▶ [Assignment] Give every entry below again, exactly as written, and skip the images.

Given data: Begin

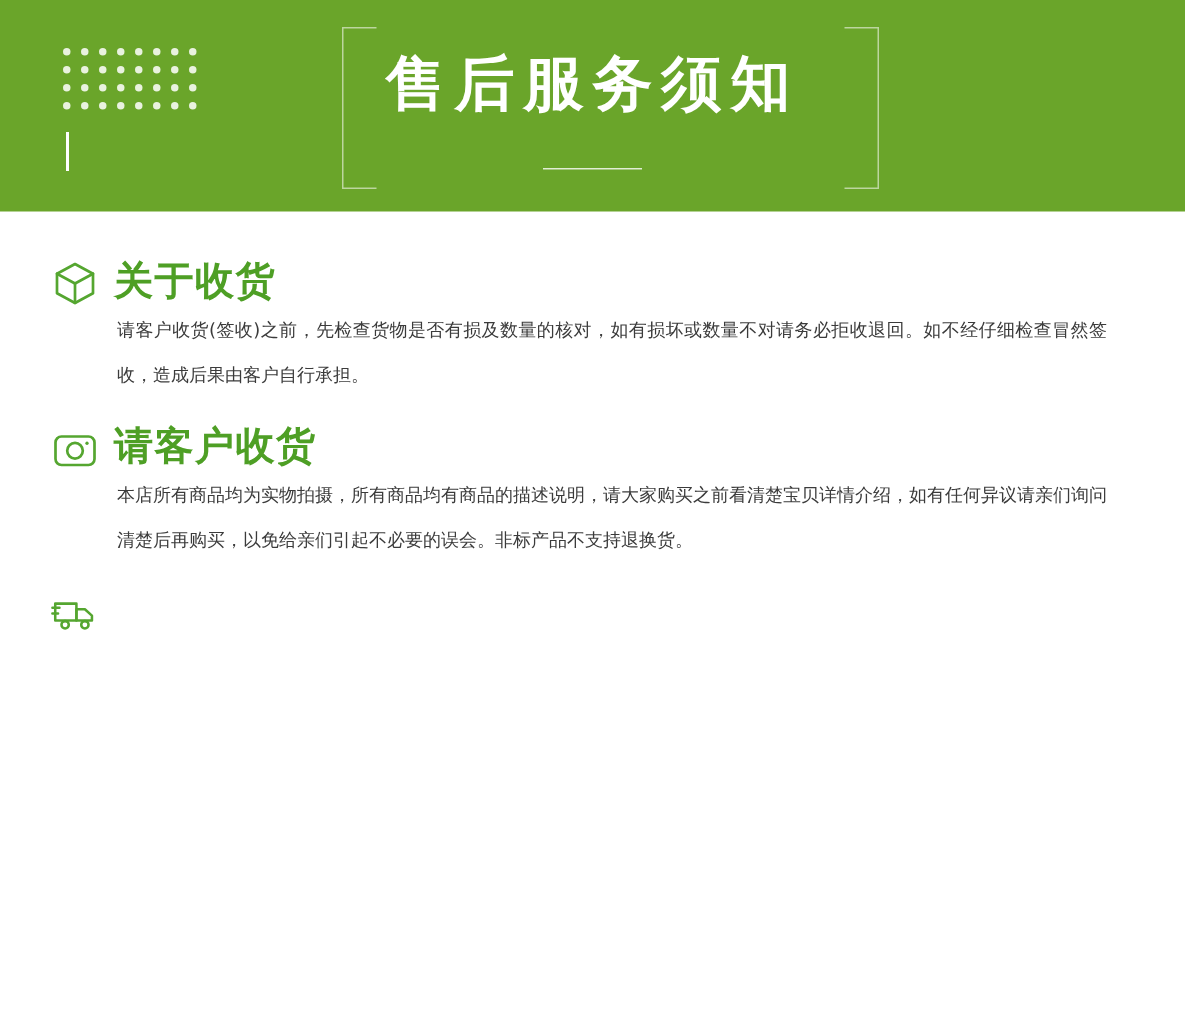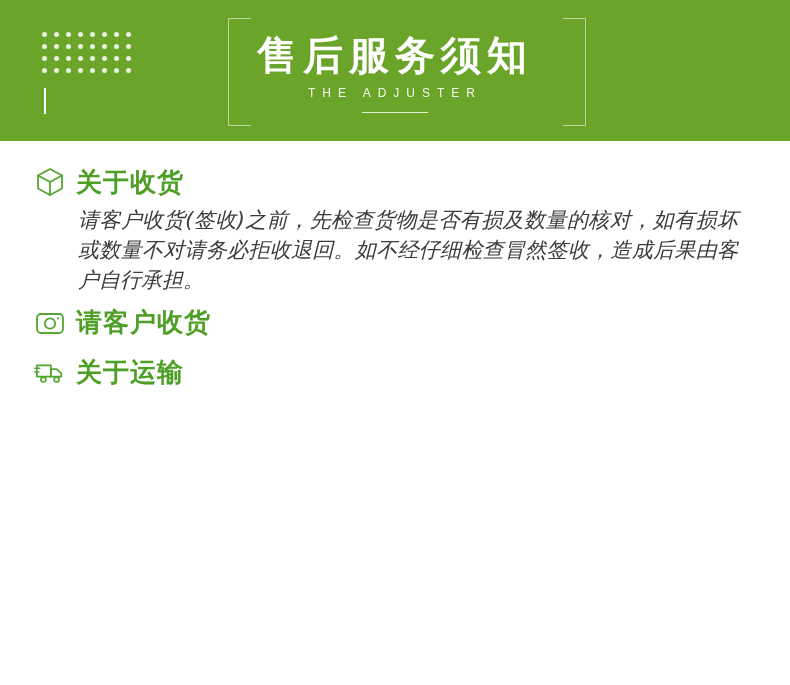--- a/index.html
+++ b/index.html
@@ -208,7 +208,6 @@
 
     <div class="frame"></div>
     <div class="banner-title">售后服务须知</div>
-    <div class="banner-sub">THE ADJUSTER</div>
     <div class="sub-rule"></div>
   </div>
 

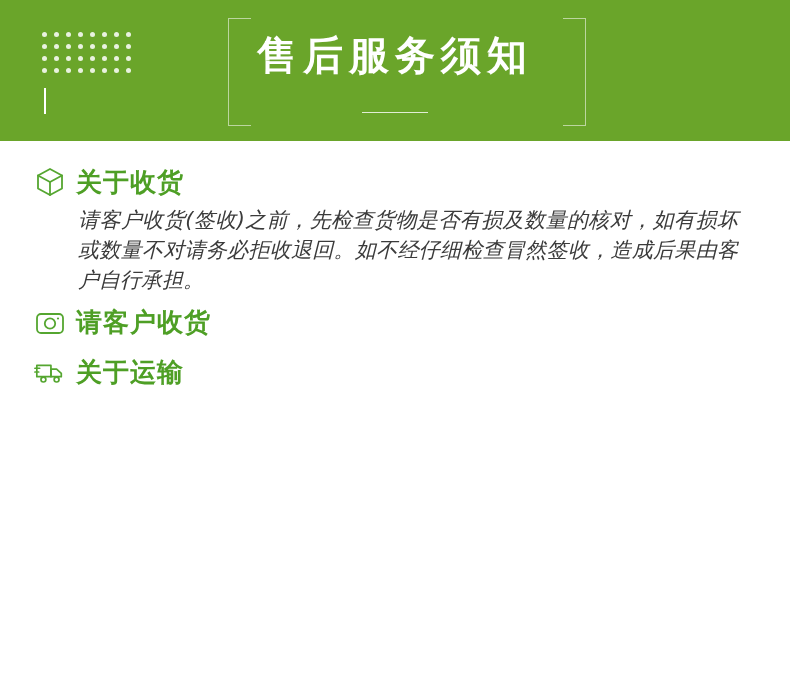--- a/index.html
+++ b/index.html
@@ -127,7 +127,7 @@
 
   .sec-head {
     display: flex;
-    align-items: center;
+    align-items: flex-end;
     gap: 10px;
     padding-left: 12px;
     height: 46px;

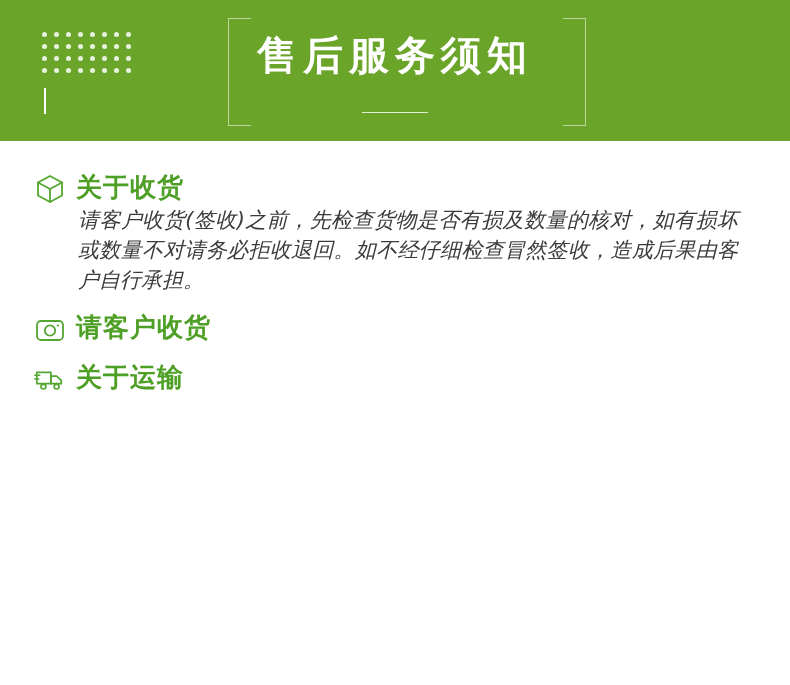--- a/index.html
+++ b/index.html
@@ -154,13 +154,12 @@
 
   .sec-body {
     color: #3b3b3b;
-    font-size: 21px;
+    font-size: 12px;
     line-height: 30px;
     padding-left: 56px;
     padding-right: 10px;
     text-align: justify;
     font-family: "DejaVu Sans", "Liberation Sans", sans-serif;
-    font-style: italic;
   }
   .sec-body p { margin: 0; }
 </style>

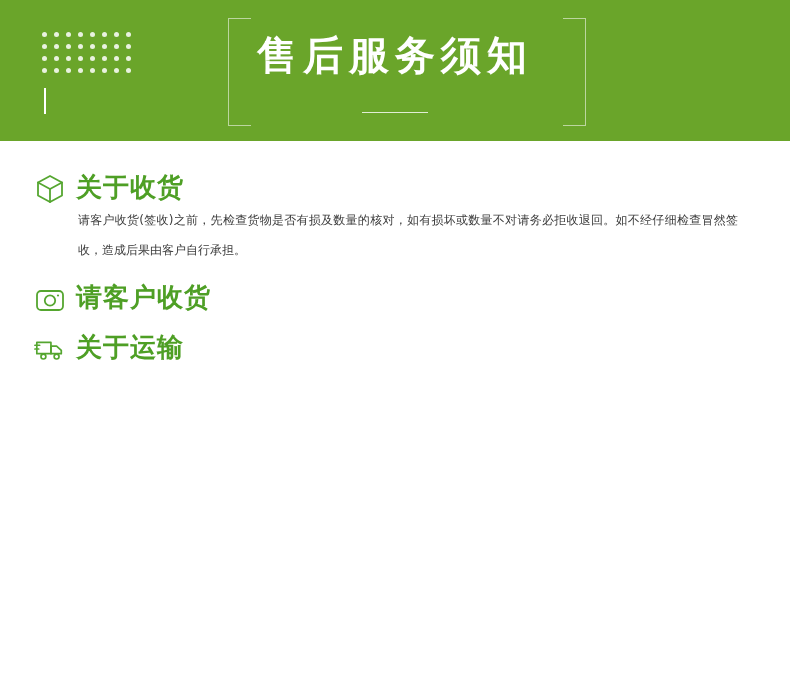--- a/index.html
+++ b/index.html
@@ -239,6 +239,9 @@
           </svg>
         </span>
         <span class="sec-title">请客户收货</span>
+      </div>
+      <div class="sec-body">
+        <p>本店所有商品均为实物拍摄，所有商品均有商品的描述说明，请大家购买之前看清楚宝贝详情介绍，如有任何异议请亲们询问清楚后再购买，以免给亲们引起不必要的误会。非标产品不支持退换货。</p>
       </div>
     </div>
 

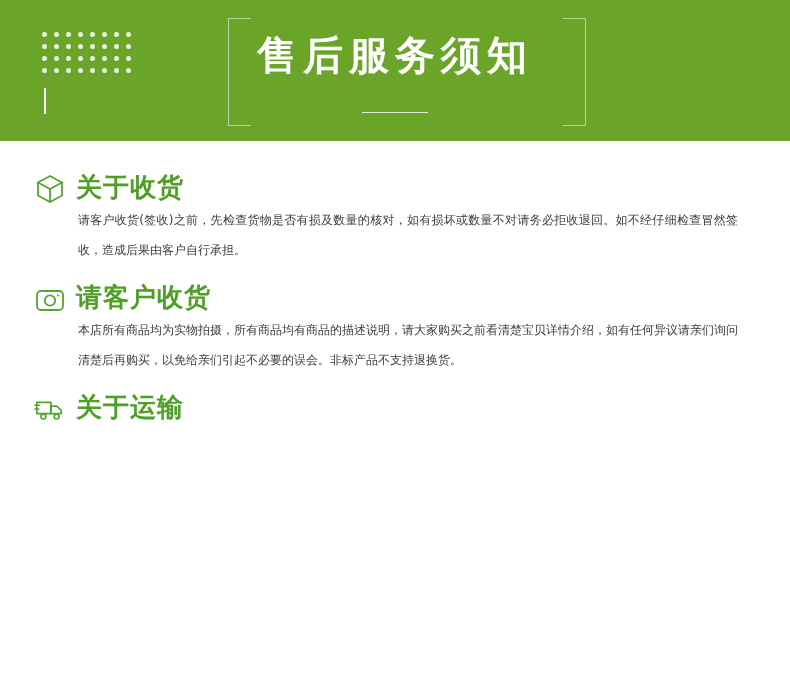--- a/index.html
+++ b/index.html
@@ -256,7 +256,6 @@
             <path d="M1 12 h5 M1 16 h4"></path>
           </svg>
         </span>
-        <span class="sec-title">关于运输</span>
       </div>
     </div>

Given data: End

▶ [Result of this exercise]
--- a/index.html
+++ b/index.html
@@ -208,7 +208,6 @@
 
     <div class="frame"></div>
     <div class="banner-title">售后服务须知</div>
-    <div class="banner-sub">THE ADJUSTER</div>
     <div class="sub-rule"></div>
   </div>
 

--- a/index.html
+++ b/index.html
@@ -127,7 +127,7 @@
 
   .sec-head {
     display: flex;
-    align-items: center;
+    align-items: flex-end;
     gap: 10px;
     padding-left: 12px;
     height: 46px;

--- a/index.html
+++ b/index.html
@@ -154,13 +154,12 @@
 
   .sec-body {
     color: #3b3b3b;
-    font-size: 21px;
+    font-size: 12px;
     line-height: 30px;
     padding-left: 56px;
     padding-right: 10px;
     text-align: justify;
     font-family: "DejaVu Sans", "Liberation Sans", sans-serif;
-    font-style: italic;
   }
   .sec-body p { margin: 0; }
 </style>

--- a/index.html
+++ b/index.html
@@ -239,6 +239,9 @@
           </svg>
         </span>
         <span class="sec-title">请客户收货</span>
+      </div>
+      <div class="sec-body">
+        <p>本店所有商品均为实物拍摄，所有商品均有商品的描述说明，请大家购买之前看清楚宝贝详情介绍，如有任何异议请亲们询问清楚后再购买，以免给亲们引起不必要的误会。非标产品不支持退换货。</p>
       </div>
     </div>
 

--- a/index.html
+++ b/index.html
@@ -256,7 +256,6 @@
             <path d="M1 12 h5 M1 16 h4"></path>
           </svg>
         </span>
-        <span class="sec-title">关于运输</span>
       </div>
     </div>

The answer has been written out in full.